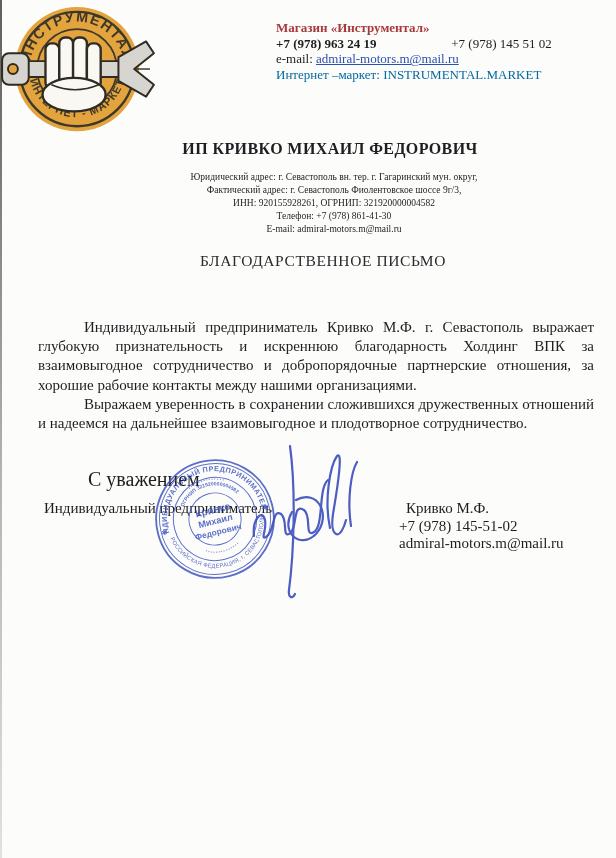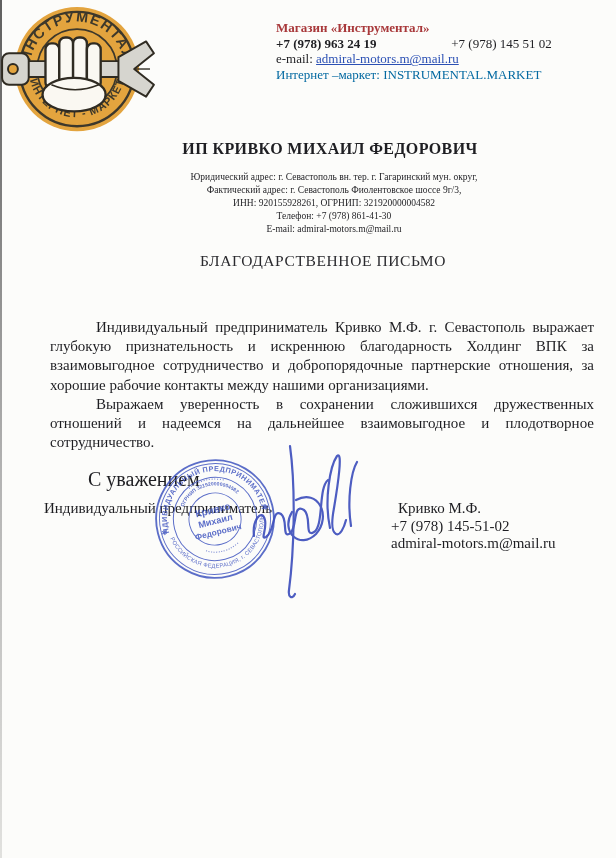--- a/index.html
+++ b/index.html
@@ -26,7 +26,7 @@
   
   .letter-title{position:absolute;left:0;right:0;top:252px;text-align:center;transform:translateX(15px);
     font-size:15.5px;letter-spacing:.6px;color:#2a2a2e;}
-  .body-text{position:absolute;left:38px;right:22px;top:318px;font-size:15px;line-height:19.2px;text-align:justify;margin-left:12px;}
+  .body-text{position:absolute;left:38px;right:22px;top:318px;font-size:15px;line-height:19.2px;text-align:justify;}
   .body-text p{margin:0;text-indent:46px;}
   
   .regards{position:absolute;left:88px;top:468px;font-size:20px;}

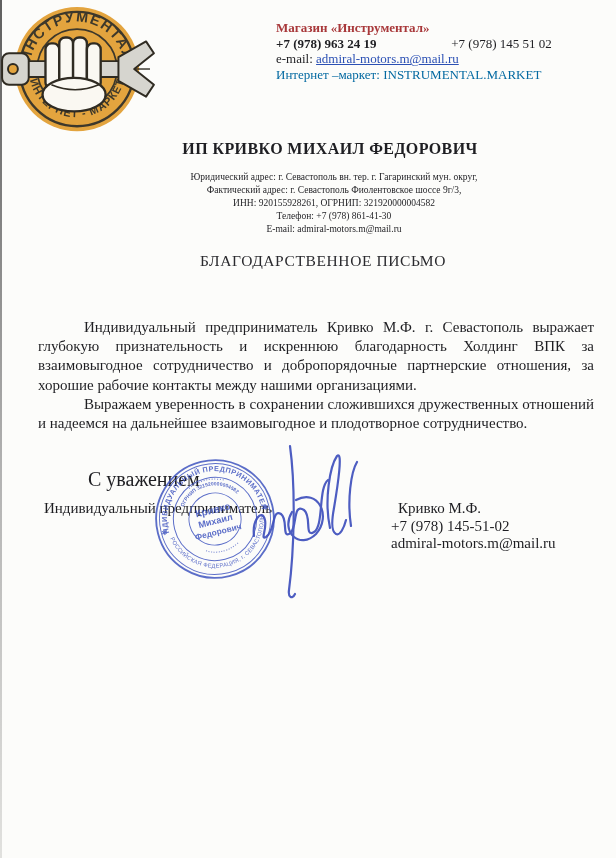--- a/index.html
+++ b/index.html
@@ -31,7 +31,7 @@
   
   .regards{position:absolute;left:88px;top:468px;font-size:20px;}
   .role{position:absolute;left:44px;top:500px;font-size:15px;z-index:1;}
-  .signer{position:absolute;left:391px;top:500px;font-size:15px;line-height:17.5px;z-index:1;}
+  .signer{position:absolute;left:399px;top:500px;font-size:15px;line-height:17.5px;z-index:1;}
   .signer-name{padding-left:7px;}
   .stamp{position:absolute;left:152px;top:456px;width:126px;height:126px;z-index:3;opacity:.85;}
   .signature{position:absolute;left:248px;top:440px;width:112px;height:166px;z-index:4;opacity:.92;}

· · ·

TASK REQUIREMENTS:
An exact copy of all the entries above is required, with every picture left out.

RESULT OF THE EXERCISE:
--- a/index.html
+++ b/index.html
@@ -26,7 +26,7 @@
   
   .letter-title{position:absolute;left:0;right:0;top:252px;text-align:center;transform:translateX(15px);
     font-size:15.5px;letter-spacing:.6px;color:#2a2a2e;}
-  .body-text{position:absolute;left:38px;right:22px;top:318px;font-size:15px;line-height:19.2px;text-align:justify;margin-left:12px;}
+  .body-text{position:absolute;left:38px;right:22px;top:318px;font-size:15px;line-height:19.2px;text-align:justify;}
   .body-text p{margin:0;text-indent:46px;}
   
   .regards{position:absolute;left:88px;top:468px;font-size:20px;}

--- a/index.html
+++ b/index.html
@@ -31,7 +31,7 @@
   
   .regards{position:absolute;left:88px;top:468px;font-size:20px;}
   .role{position:absolute;left:44px;top:500px;font-size:15px;z-index:1;}
-  .signer{position:absolute;left:391px;top:500px;font-size:15px;line-height:17.5px;z-index:1;}
+  .signer{position:absolute;left:399px;top:500px;font-size:15px;line-height:17.5px;z-index:1;}
   .signer-name{padding-left:7px;}
   .stamp{position:absolute;left:152px;top:456px;width:126px;height:126px;z-index:3;opacity:.85;}
   .signature{position:absolute;left:248px;top:440px;width:112px;height:166px;z-index:4;opacity:.92;}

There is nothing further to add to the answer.